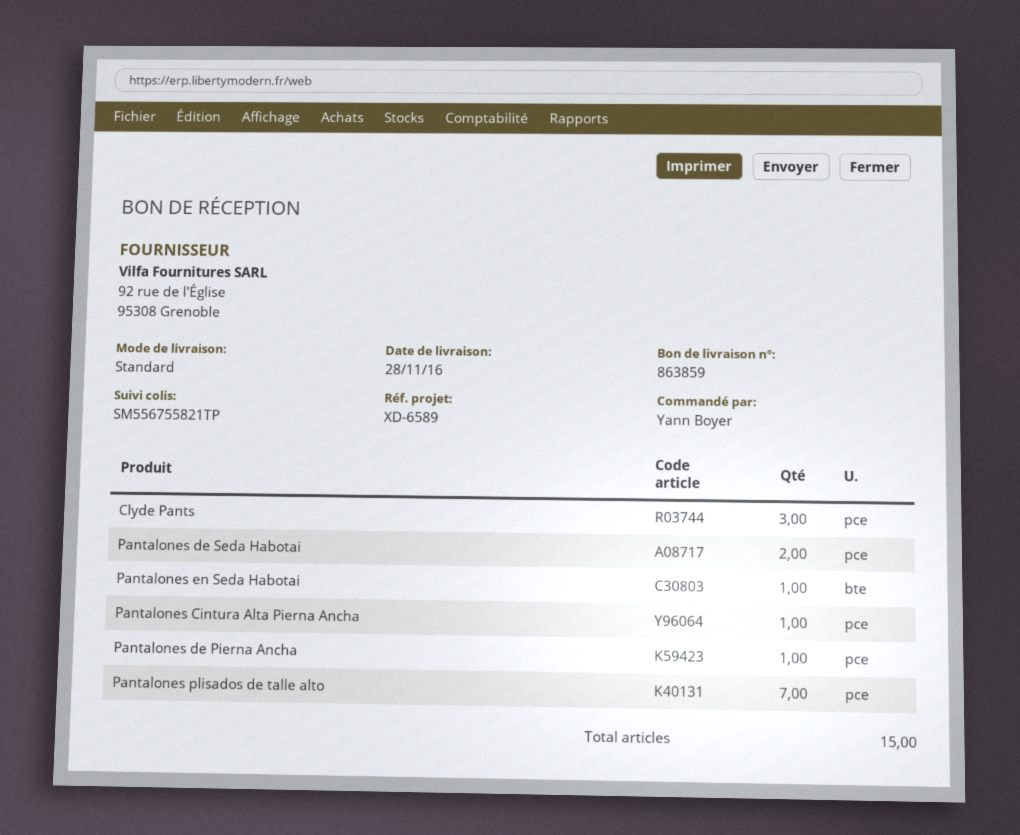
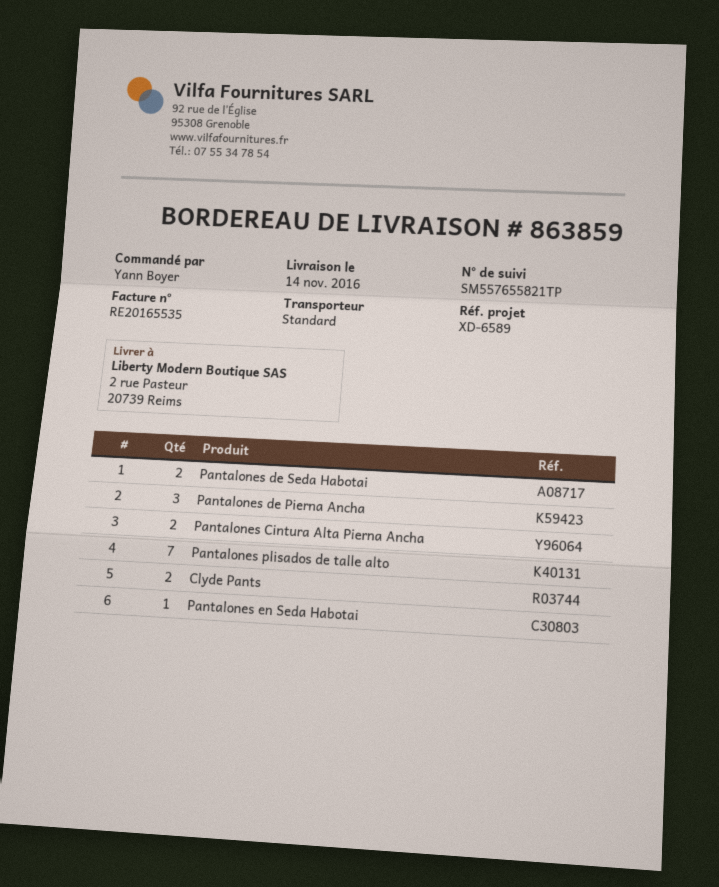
delivery date: 2016-11-28 -> 2016-11-14
tracking number: SM556755821TP -> SM557655821TP
Clyde Pants: 3 -> 2
Pantalones Cintura Alta Pierna Ancha: 1 -> 2
Pantalones de Pierna Ancha: 1 -> 3

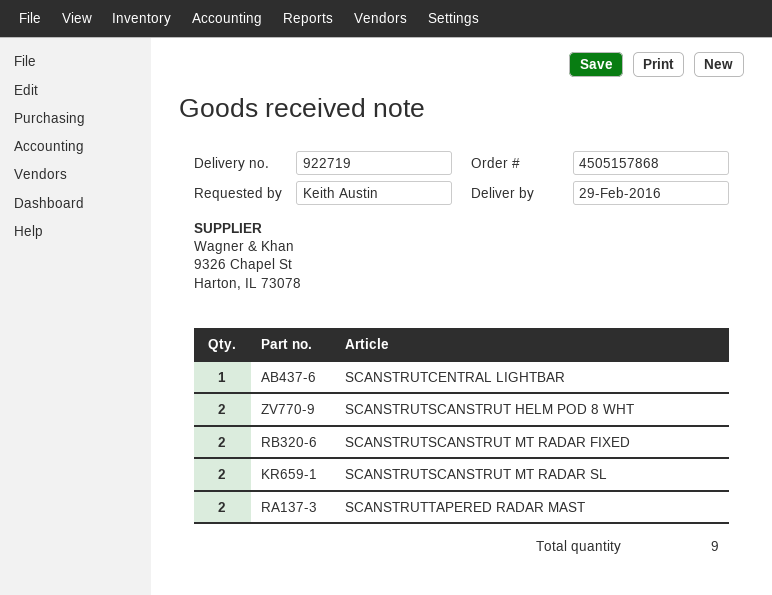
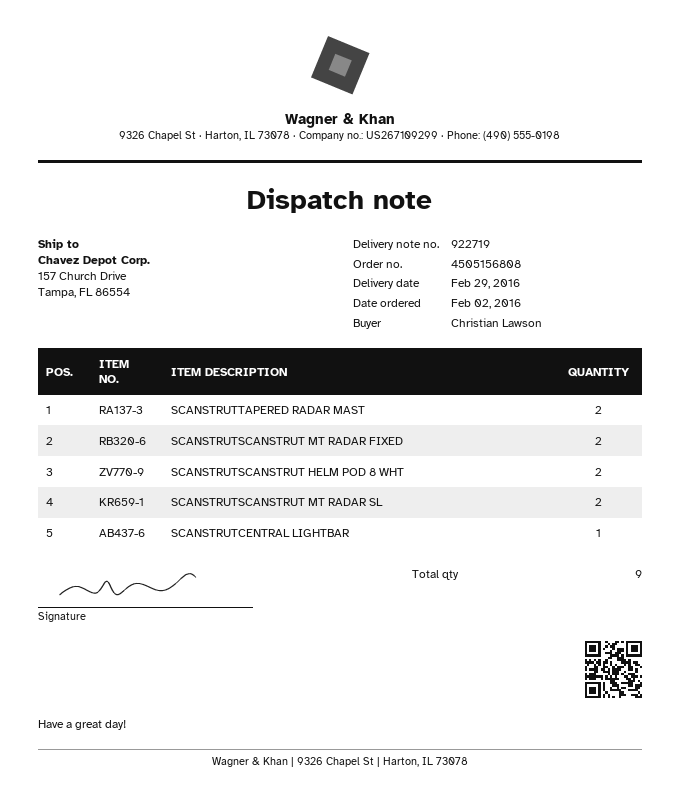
order number: 4505157868 -> 4505156808
ordered by: Keith Austin -> Christian Lawson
+ + + + + + +
## [Problem description]
Repeat the entries exactly as they are given, leaving out each image.

## [Answer to this exercise]
delivery date: 2016-11-28 -> 2016-11-14
tracking number: SM556755821TP -> SM557655821TP
Clyde Pants: 3 -> 2
Pantalones Cintura Alta Pierna Ancha: 1 -> 2
Pantalones de Pierna Ancha: 1 -> 3

order number: 4505157868 -> 4505156808
ordered by: Keith Austin -> Christian Lawson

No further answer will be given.